O olho do furacão na Europa agora está passando pela Espanha. Grécia ainda é motivo de muita preocupação, mas pelo tamanho dos estragos possíveis que cada um pode causar no resto do mundo, os espanhóis dão mais medo.

A sensação entre analistas internacionais e investidores é de que o tempo está se esgotando. No ano passado, lá para setembro, também se dizia que não havia mais tempo ou espaço para tirar a Europa do colapso. Agora, dizem: “dessa vez é para valer, porque estão em jogo países muito mais importantes do que a Grécia”, disse um analista.

O que está sendo esperado agora pelos investidores, são medidas muito mais dramáticas e assertivas do que as adotadas até agora. Mas será possível apertar ainda mais o torniquete da austeridade naqueles países?

“As sociedades europeias estão dando um recado político bem claro, dizendo:  chega de austeridade. Os franceses escolheram um presidente que nunca trabalhou no governo porque ele falou em mais crescimento.  Há países que ainda tem credibilidade e alguma estabilidade – Alemanha, Holanda, Suíça e outros nórdicos. Eles deveriam expandir fiscalmente  para ajudar quem está fazendo ajuste”, diz o economista de um importante banco estrangeiro que atua no Brasil.

Um banqueiro central dos Estados Unidos, em encontro com investidores brasileiros comentou que “fazer política fiscal apertada com um presidente, um congresso, um país, já é coisa dificílima. Imagine fazer com 17 deles?”, se referindo aos países membros da união europeia, que adotaram o euro.

O que muitos se perguntam agora é quais são as soluções possíveis e em que distancia os lideres europeus estão de adota-las. Há quatro pontos considerados cruciais neste momento:

1)   No curto prazo, é preciso que “alguém” ofereça uma “linha de defesa” para os bancos,  para que não haja uma corrida bancaria, principalmente na Espanha. A medida seria fundamental para também evitar uma “corrida” de um país para outro. Esse “alguém” pode ser o Banco Central Europeu ou a União Europeia, ou os dois juntos.

2)   Para ser implementado urgentemente, os líderes precisam encontrar um mecanismo mais viável para impor a chamada consolidação fiscal entre os países do euro. Teria que ser uma solução que seja mais efetiva e dependa menos de referendos e aprovações de cada país. Aqui pulariam o canal democrático dos regimes europeus. Na crise de 2008, o governo americano fez algo semelhante quando saiu comprando ativos podres de bancos privados e transferiu para os cidadãos americanos o custo do problema.

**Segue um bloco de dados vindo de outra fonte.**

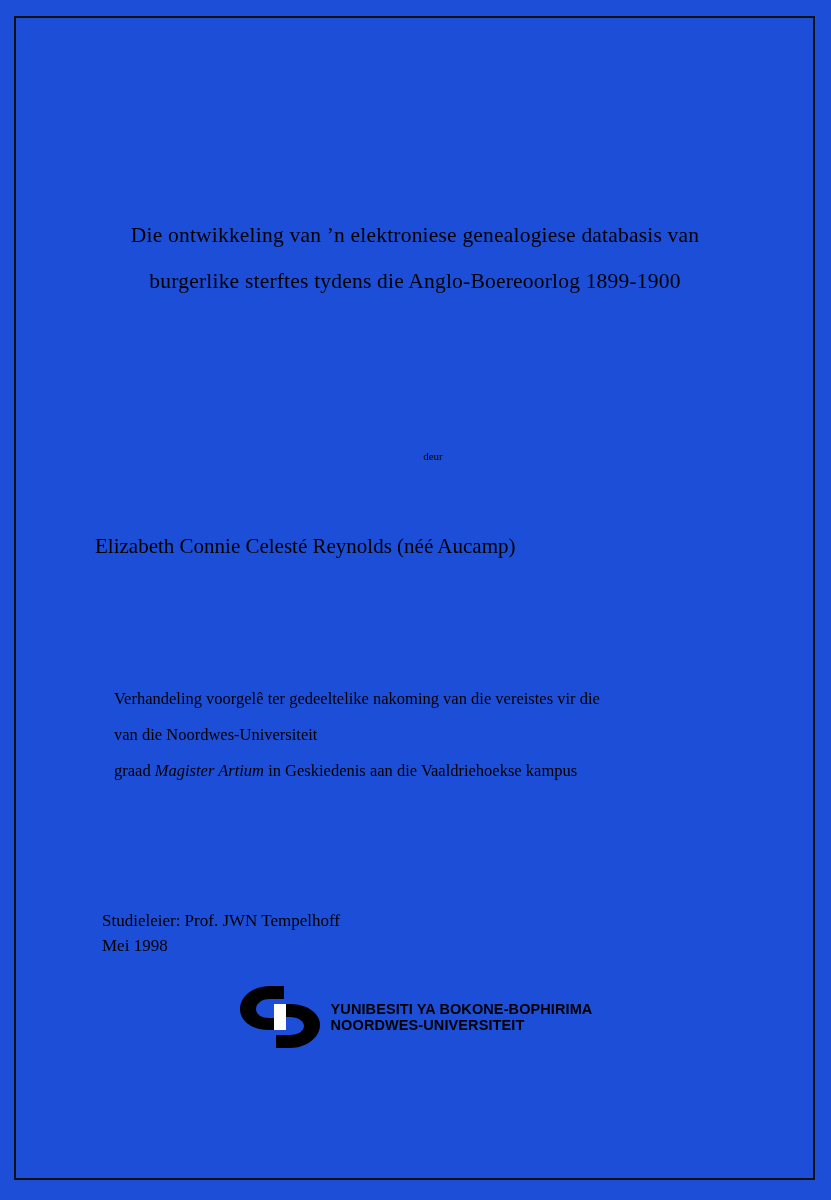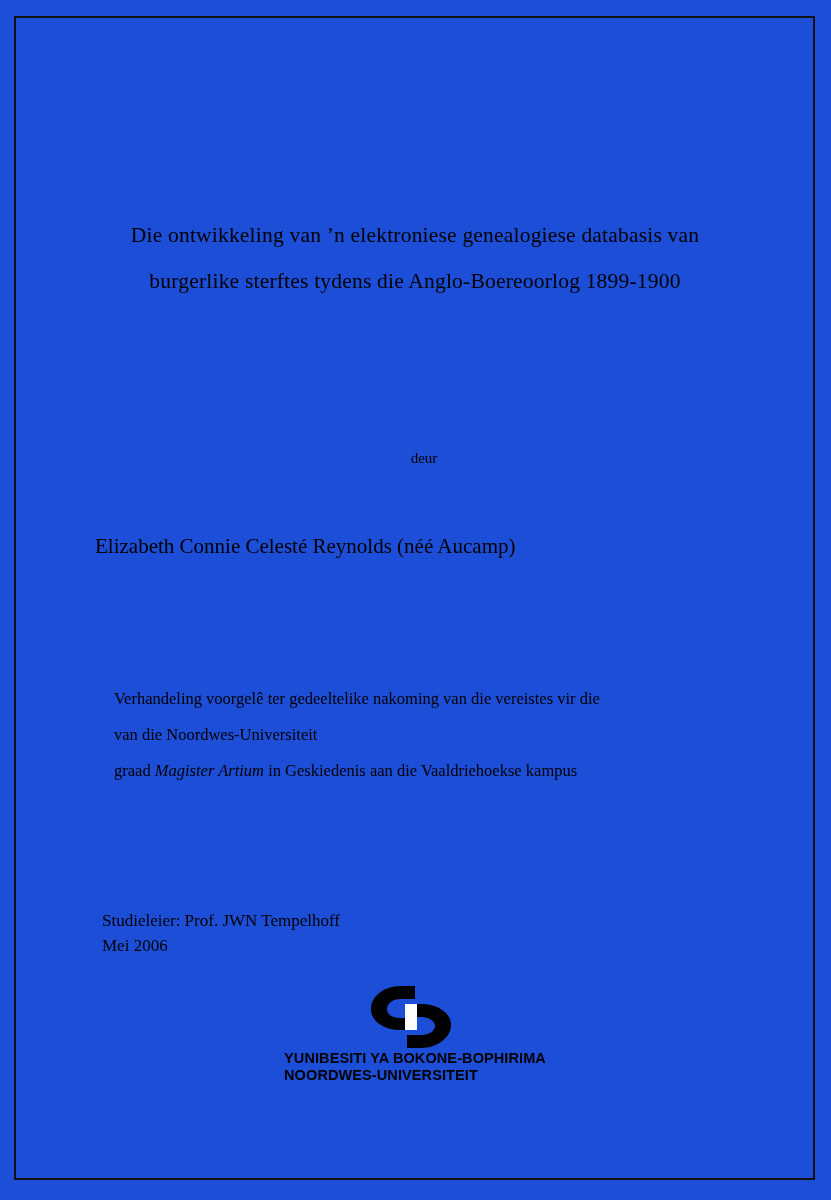--- a/index.html
+++ b/index.html
@@ -46,24 +46,24 @@
   }
   .title-line {
     font-size: 21.5px;
     line-height: 46px;
     letter-spacing: 0.2px;
     white-space: nowrap;
   }
   .by-word {
     position: absolute;
     top: 434px;
-    left: 9px;
+    left: 18px;
     width: 640px;
     text-align: center;
-    font-size: 15px;
+    font-size: 11px;
   }
   .author {
     position: absolute;
     top: 518px;
     left: 0;
     width: 640px;
     text-align: left;
     font-size: 21px;
   }
   .statement {
@@ -93,21 +93,20 @@
     line-height: 25px;
   }
   .logo-wrap {
     position: absolute;
     top: 968px;
     left: 0;
     width: 640px;
     display: flex;
     justify-content: center;
     align-items: center;
-    flex-direction: column;
   }
   .logo-mark {
     width: 84px;
     height: 66px;
     margin-right: 9px;
     flex: 0 0 auto;
   }
   .logo-text {
     font-family: "Liberation Sans", sans-serif;
     font-size: 14.5px;
@@ -135,21 +134,21 @@
     <div class="author">Elizabeth Connie Celesté Reynolds (néé Aucamp)</div>
 
     <div class="statement">
       <p class="just">Verhandeling voorgelê ter gedeeltelike nakoming van die vereistes vir die</p>
       <p>van die Noordwes-Universiteit</p>
       <p><span>graad </span><em>Magister Artium</em><span> in Geskiedenis aan die Vaaldriehoekse kampus</span></p>
     </div>
 
     <div class="supervisor">
       <div>Studieleier: Prof. JWN Tempelhoff</div>
-      <div>Mei 2006</div>
+      <div>Mei 1998</div>
     </div>
 
     <div class="logo-wrap">
       <svg class="logo-mark" viewBox="0 0 84 66" aria-hidden="true">
         <path d="M32 2 C14 2 2 13 2 25 C2 37 14 46 31 46 L44 46 L44 34 L31 34 C23 34 18 30 18 25 C18 20 23 15 32 15 L46 15 L46 2 Z" fill="#000000"></path>
         <path d="M52 20 C69 20 82 29 82 41 C82 53 69 64 52 64 L38 64 L38 51 L52 51 C60 51 66 47 66 42 C66 37 60 33 52 33 L38 33 L38 20 Z" fill="#000000"></path>
         <rect x="36" y="20" width="12" height="26" fill="#ffffff"></rect>
       </svg>
       <div class="logo-text">
         <div>YUNIBESITI YA BOKONE-BOPHIRIMA</div>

3)   A capitalização dos bancos teria que ser aprofundada. O Banco Central Europeu lançou uma programa de mais de um bilhão de euros no final do ano passado para ajudar os bancos a administrarem suas carteiras. Mas o dinheiro já acabou e não garante com a mesma intensidade a solvência do sistema financeiro da região. O BCE está jogando duro, principalmente com os espanhóis.

4)   O tema mais tabu é a socialização das dívidas soberanas, ou seja, dos países da zona do euro. Os alemães tem ataques de nervos só de ouvir falar em assumir a dívida da Espanha ou qualquer outro vizinho pré-falido, com dinheiro do cidadão alemão. Aqui, o que muitos analistas esperam, é que a força de destruição da crise não solucionada acabe dobrando o governo alemão, principalmente sua chanceler, Angela Merkel, que arrisca sua carreira política ao tentar salvar a Europa sem precisar se jogar no oceano.

“Hoje, um país europeu sozinho não tem condições de levantar dinheiro necessário para resolver seus problemas bancário e soberano. Na Espanha, por exemplo, o buraco não é só no governo central. As províncias espanholas que estão gerando o grande déficit na economia do país. Ou o governo espanhol junta tudo e tenta salvar o país, ou vai ficar mais difícil ainda. A mesma coisa entre os países da zona do euro”, comenta um gestor de um fundos de investimento americano.

Aos líderes europeus, não basta apenas saber o que fazer, é preciso estarem de acordo e prontos para assumir todos os riscos e consequências, políticas inclusive. O recado social está claro e o receio dos investidores custa cada dia mais caro aos países. Como teria dito o pensador e filósofo chinês Confúcio, “quando os médicos diferem, o paciente morre”.